My vote is with option 2. Here are my (possibly very flawed) justifications as rebuttles to the disadvantages mentioned:

• If there was a hierarchy of importance, I think that the <product> <entity> <action> is more important than avoiding duplicate commands (eg: duplicate wait-for)
• Need to duplicate generic commands like wait-for
  • I'll address this issue together with the last issue
• No good place to list all scans for a release
  • [response] Valid issue, and I too would want to avoid adding a list-scans command to the release entity. Though most of the time, I think most customers will be thinking about listing all SAST, SCA (OSS), DAST, or MAST scans for a release, rather than thinking of getting a full list of all scans (regardless of scan type). Again, I'm just thinking about what I believe will be the most common use case here.
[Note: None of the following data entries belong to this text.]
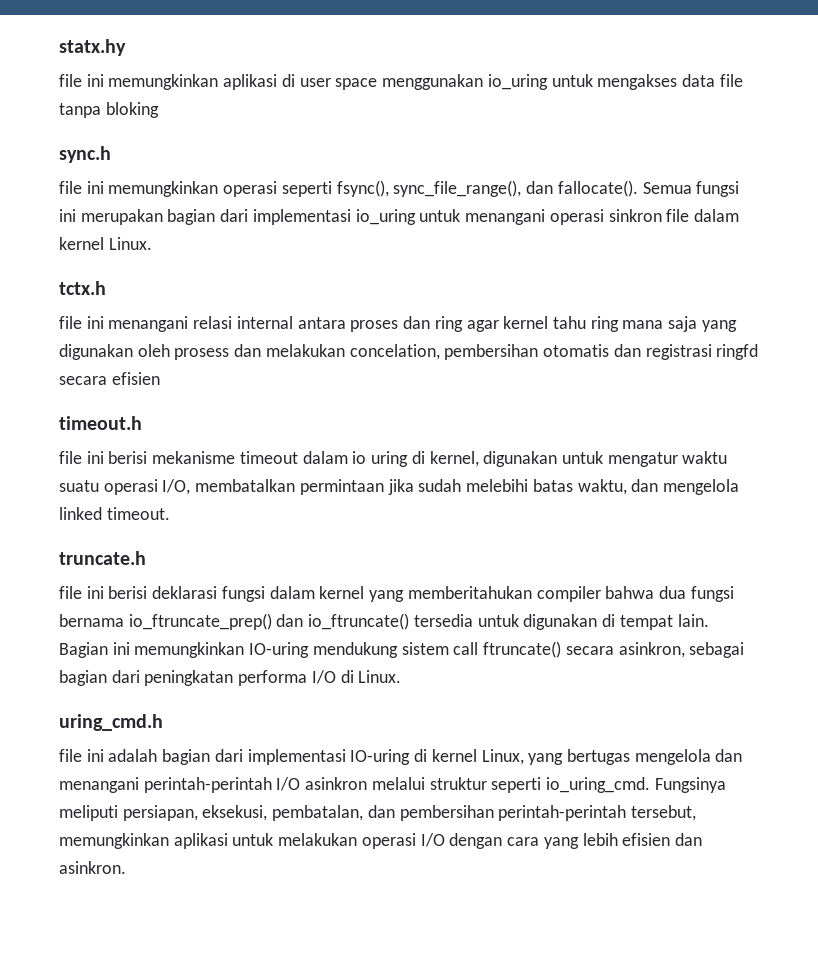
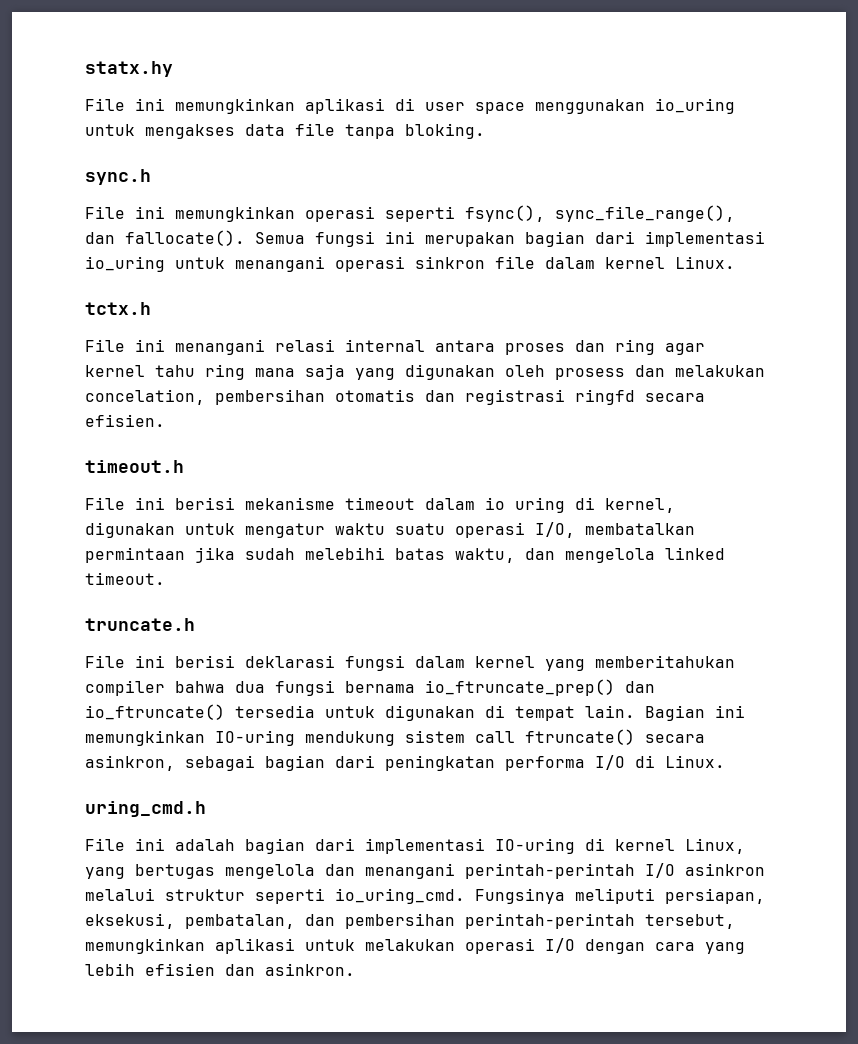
- file ini memungkinkan aplikasi di user space menggunakan io_uring untuk mengakses data file tanpa bloking
+ File ini memungkinkan aplikasi di user space menggunakan io_uring untuk mengakses data file tanpa bloking.
- file ini memungkinkan operasi seperti fsync(), sync_file_range(), dan fallocate().
+ File ini memungkinkan operasi seperti fsync(), sync_file_range(), dan fallocate().
- file ini menangani relasi internal antara proses dan ring agar kernel tahu ring mana saja yang digunakan oleh prosess dan melakukan concelation, pembersihan otomatis dan registrasi ringfd secara efisien
+ File ini menangani relasi internal antara proses dan ring agar kernel tahu ring mana saja yang digunakan oleh prosess dan melakukan concelation, pembersihan otomatis dan registrasi ringfd secara efisien.
- file ini berisi mekanisme timeout dalam io uring di kernel, digunakan untuk mengatur waktu suatu operasi I/O, membatalkan permintaan jika sudah melebihi batas waktu, dan mengelola linked timeout.
+ File ini berisi mekanisme timeout dalam io uring di kernel, digunakan untuk mengatur waktu suatu operasi I/O, membatalkan permintaan jika sudah melebihi batas waktu, dan mengelola linked timeout.
- file ini berisi deklarasi fungsi dalam kernel yang memberitahukan compiler bahwa dua fungsi bernama io_ftruncate_prep() dan io_ftruncate() tersedia untuk digunakan di tempat lain.
+ File ini berisi deklarasi fungsi dalam kernel yang memberitahukan compiler bahwa dua fungsi bernama io_ftruncate_prep() dan io_ftruncate() tersedia untuk digunakan di tempat lain.
- file ini adalah bagian dari implementasi IO-uring di kernel Linux, yang bertugas mengelola dan menangani perintah-perintah I/O asinkron melalui struktur seperti io_uring_cmd.
+ File ini adalah bagian dari implementasi IO-uring di kernel Linux, yang bertugas mengelola dan menangani perintah-perintah I/O asinkron melalui struktur seperti io_uring_cmd.

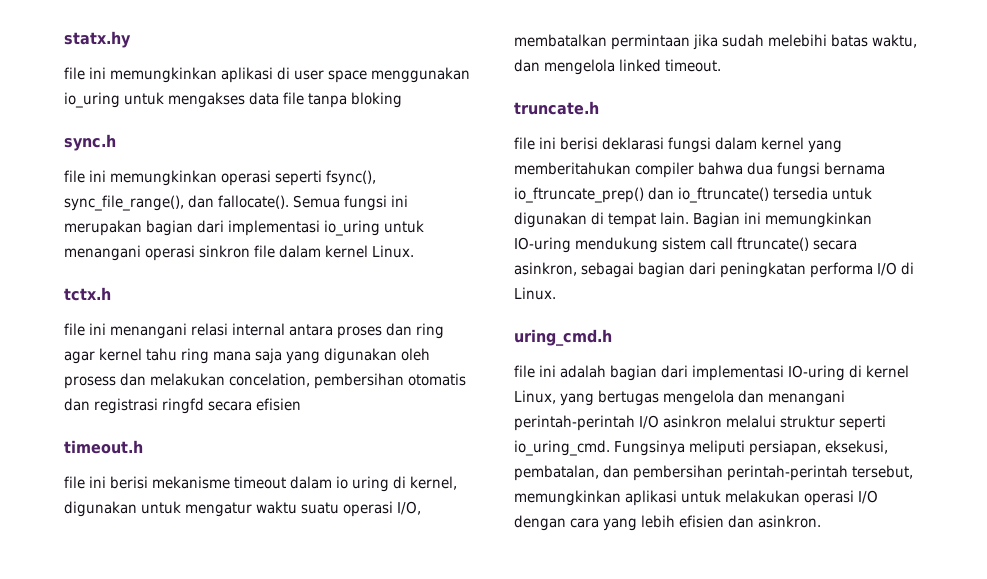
- File ini memungkinkan aplikasi di user space menggunakan io_uring untuk mengakses data file tanpa bloking.
+ file ini memungkinkan aplikasi di user space menggunakan io_uring untuk mengakses data file tanpa bloking
- File ini memungkinkan operasi seperti fsync(), sync_file_range(), dan fallocate().
+ file ini memungkinkan operasi seperti fsync(), sync_file_range(), dan fallocate().
- File ini menangani relasi internal antara proses dan ring agar kernel tahu ring mana saja yang digunakan oleh prosess dan melakukan concelation, pembersihan otomatis dan registrasi ringfd secara efisien.
+ file ini menangani relasi internal antara proses dan ring agar kernel tahu ring mana saja yang digunakan oleh prosess dan melakukan concelation, pembersihan otomatis dan registrasi ringfd secara efisien
- File ini berisi mekanisme timeout dalam io uring di kernel, digunakan untuk mengatur waktu suatu operasi I/O, membatalkan permintaan jika sudah melebihi batas waktu, dan mengelola linked timeout.
+ file ini berisi mekanisme timeout dalam io uring di kernel, digunakan untuk mengatur waktu suatu operasi I/O, membatalkan permintaan jika sudah melebihi batas waktu, dan mengelola linked timeout.
- File ini berisi deklarasi fungsi dalam kernel yang memberitahukan compiler bahwa dua fungsi bernama io_ftruncate_prep() dan io_ftruncate() tersedia untuk digunakan di tempat lain.
+ file ini berisi deklarasi fungsi dalam kernel yang memberitahukan compiler bahwa dua fungsi bernama io_ftruncate_prep() dan io_ftruncate() tersedia untuk digunakan di tempat lain.
- File ini adalah bagian dari implementasi IO-uring di kernel Linux, yang bertugas mengelola dan menangani perintah-perintah I/O asinkron melalui struktur seperti io_uring_cmd.
+ file ini adalah bagian dari implementasi IO-uring di kernel Linux, yang bertugas mengelola dan menangani perintah-perintah I/O asinkron melalui struktur seperti io_uring_cmd.

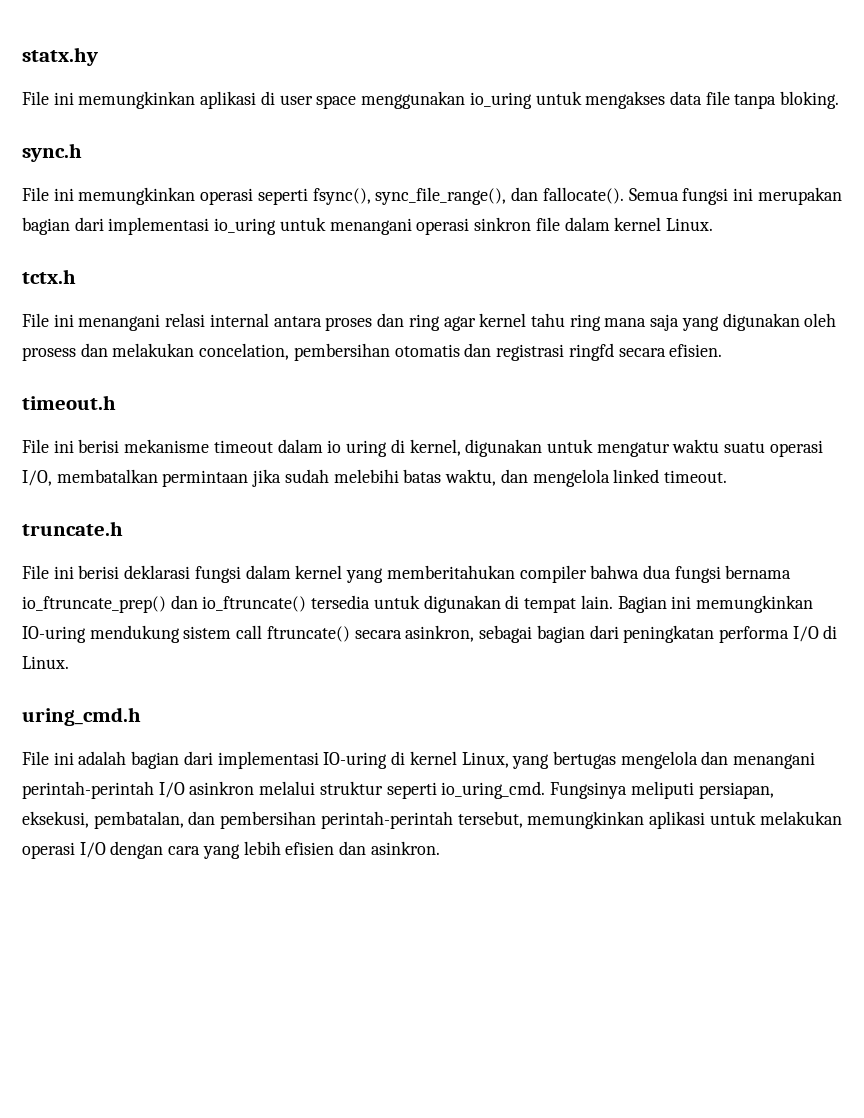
- file ini memungkinkan aplikasi di user space menggunakan io_uring untuk mengakses data file tanpa bloking
+ File ini memungkinkan aplikasi di user space menggunakan io_uring untuk mengakses data file tanpa bloking.
- file ini memungkinkan operasi seperti fsync(), sync_file_range(), dan fallocate().
+ File ini memungkinkan operasi seperti fsync(), sync_file_range(), dan fallocate().
- file ini menangani relasi internal antara proses dan ring agar kernel tahu ring mana saja yang digunakan oleh prosess dan melakukan concelation, pembersihan otomatis dan registrasi ringfd secara efisien
+ File ini menangani relasi internal antara proses dan ring agar kernel tahu ring mana saja yang digunakan oleh prosess dan melakukan concelation, pembersihan otomatis dan registrasi ringfd secara efisien.
- file ini berisi mekanisme timeout dalam io uring di kernel, digunakan untuk mengatur waktu suatu operasi I/O, membatalkan permintaan jika sudah melebihi batas waktu, dan mengelola linked timeout.
+ File ini berisi mekanisme timeout dalam io uring di kernel, digunakan untuk mengatur waktu suatu operasi I/O, membatalkan permintaan jika sudah melebihi batas waktu, dan mengelola linked timeout.
- file ini berisi deklarasi fungsi dalam kernel yang memberitahukan compiler bahwa dua fungsi bernama io_ftruncate_prep() dan io_ftruncate() tersedia untuk digunakan di tempat lain.
+ File ini berisi deklarasi fungsi dalam kernel yang memberitahukan compiler bahwa dua fungsi bernama io_ftruncate_prep() dan io_ftruncate() tersedia untuk digunakan di tempat lain.
- file ini adalah bagian dari implementasi IO-uring di kernel Linux, yang bertugas mengelola dan menangani perintah-perintah I/O asinkron melalui struktur seperti io_uring_cmd.
+ File ini adalah bagian dari implementasi IO-uring di kernel Linux, yang bertugas mengelola dan menangani perintah-perintah I/O asinkron melalui struktur seperti io_uring_cmd.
• Long list of sast-scan sub-commands
  • I'm not sure if I agree with this. Off the top of my head, I think we're looking at 8 commands initially, which personally, I don't think is very long. But that's just my personaly opinion. But I do see the potential in the future for the number of commands to increase.
• Different commands output different data (scan data vs scan configuration data for example) which has some technical consequences and makes it more difficult in automation scenarios to understand what data/properties are returned by a particular command.
  • I'll address this one together with the next disadvantage.
• Not clear which command combinations are allowed (for example, can wait-for only be combined with start or also with import)
  • The only commands that I can think of that would have issues for automation purposes, would be the wait-for commands, but, to avoid potential confusion, we can suffix the two commands with the entities that they're waiting for. (eg: sast-scan wait-for-scan ::myScan or sast-scan wait-for-import ::myImport::. If those command names are too long, then maybe we rename them to wait-scan and wait-import ? If we're concerned about the commands being too long, then I feel that the command completion scripts address this problem. (Though currently not available for windows/powershell).

Finally (this is just my (very) humble opinion/hot-take), I think the 3-level command convention that we have (<product> <entity> <action>) is the most prominent design characteristic that every fcli-user will have memorized and at the forefront of their minds when using fcli. If we decide the create a 4th level (which I think is far too many), then we'll want to refactor the other on-prem products (ssc, sc-sast, sc-dast) to follow the same convention so that we maintain consistency. But again, I'd like to avoid that if possible as I think that will, to a great extent, hinder the user experience.